0 us --- Begin backup (BackupManager::sync()) | | 2.0 us --- First write RPC sent out | | 3.3 us --- Second write RPC sent out | | 4.5 us --- Third write RPC sent out | | | [~ 4 us "dead time"] | | 8.6 us --- First write RPC completes (duration: 6.6 us) | 9.8 us --- Second write RPC completes (duration: 6.5 us) | 10.8 us --- Third write RPC completes (duration: 6.3 us) 10.9 us --- End backup
Major time sinks in issue path
- Acquiring Dispatch::Lock in TransportManager::WorkerSession::clientSend for every write RPC
- Cost: 3 x ~250ns
- InfRcTransport<Infiniband>::getTransmitBuffer(): waiting for free tx buffer for every write RPC
- Cost: 3 x ~200ns (first write RPC more expensive than 2nd and 3rd)
- Calling into Infiniband transport: postSendZeroCopy (unavoidable?)
- Cost: 3 x ~400ns (first write RPC more expensive than 2nd and 3rd)
On the the Backup
Average over 9584 same-shape timelines.
0 us ---- InfRcTransport Poller picks ups incoming RPC [dispatch thread] | 255 ns -- Invoke service.handleRpc() [worker thread] | 833 ns -- Completed service.handleRpc() [worker thread] | 991 ns -- Begin sending reply [dispatch thread] | | | 1.8 us -- Completed sending reply [dispatch thread]
Benchmark IB Send vs. RDMA
Simple program to benchmark 56-byte write.

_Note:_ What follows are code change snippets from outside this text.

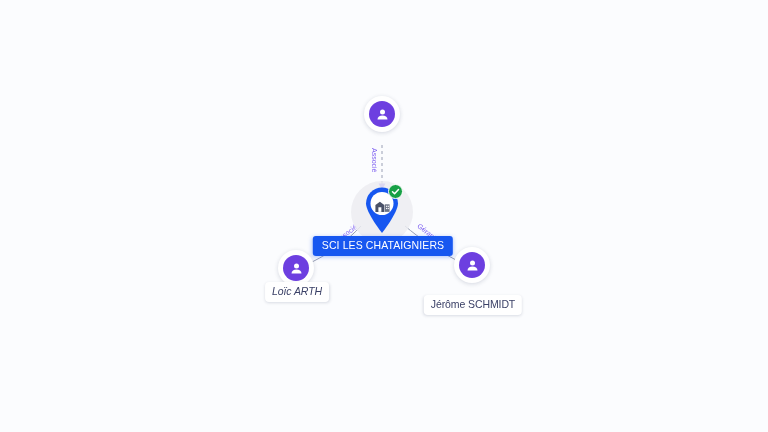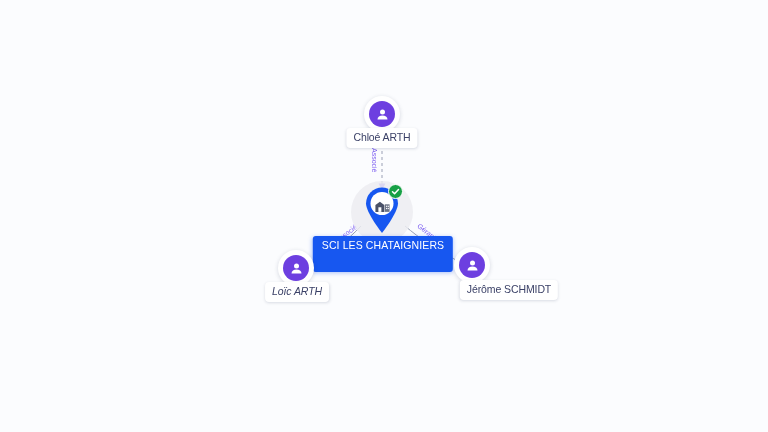--- a/index.html
+++ b/index.html
@@ -125,21 +125,21 @@
     letter-spacing: -0.1px;
     padding: 4px 7px 5px 7px;
     border-radius: 4px;
     white-space: nowrap;
     box-shadow: 0 1px 3px rgba(40, 50, 90, 0.16);
   }
   .node-label.primary {
     background: #1757f0;
     color: #ffffff;
     font-size: 10.5px;
-    padding: 4px 9px 21px 9px;
+    padding: 4px 9px 5px 9px;
     border-radius: 3px;
     letter-spacing: 0.1px;
     box-shadow: 0 1px 4px rgba(23, 87, 240, 0.35);
   }
 
   
   .edge-label {
     position: absolute;
     color: #7b5cf0;
     font-size: 7px;
@@ -171,21 +171,20 @@
 
   <div class="person-node" style="left:382px; top:114px;">
     <div class="person-ring"></div>
     <div class="person-disc">
       <svg width="15" height="15" viewBox="0 0 24 24" fill="#ffffff">
         <circle cx="12" cy="8" r="4"></circle>
         <path d="M4 20c0-4.2 3.6-6.5 8-6.5s8 2.3 8 6.5z"></path>
       </svg>
     </div>
   </div>
-  <div class="node-label" style="left:382px; top:128px;">Chloé ARTH</div>
 
   <div class="company-node" style="left:382px; top:212px;">
     <div class="company-halo"></div>
     <div class="company-pin">
       <svg width="38" height="48" viewBox="0 0 38 48">
         <path d="M19 47 C19 47 3 26.5 3 17.5 A16 16 0 0 1 35 17.5 C35 26.5 19 47 19 47 Z" fill="#1757f0"></path>
         <circle cx="19" cy="17.5" r="11.5" fill="#ffffff"></circle>
       </svg>
     </div>
     <div class="company-icon">
@@ -220,15 +219,15 @@
 
   <div class="person-node" style="left:472px; top:265px;">
     <div class="person-ring"></div>
     <div class="person-disc">
       <svg width="15" height="15" viewBox="0 0 24 24" fill="#ffffff">
         <circle cx="12" cy="8" r="4"></circle>
         <path d="M4 20c0-4.2 3.6-6.5 8-6.5s8 2.3 8 6.5z"></path>
       </svg>
     </div>
   </div>
-  <div class="node-label" style="left:473px; top:280px;margin-left:36px;">Jérôme SCHMIDT</div>
+  <div class="node-label" style="left:473px; top:295px;">Jérôme SCHMIDT</div>
 
 </div>
 
 </body></html>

Averaged over 100 samples.
One-way (with completion on sender)
Using IB send: 2.753 us
Using RDMA: 2.50495 us
RTT (RPC-style)
Using IB send: 4.969 us (explains write RPC latency seen in RAMCloud: 5 + 1 = 6 us)
Using RDMA: 4.866 us
We see that a one-way RDMA easily beats the round-trip IB send's currently used RAMCloud RPC.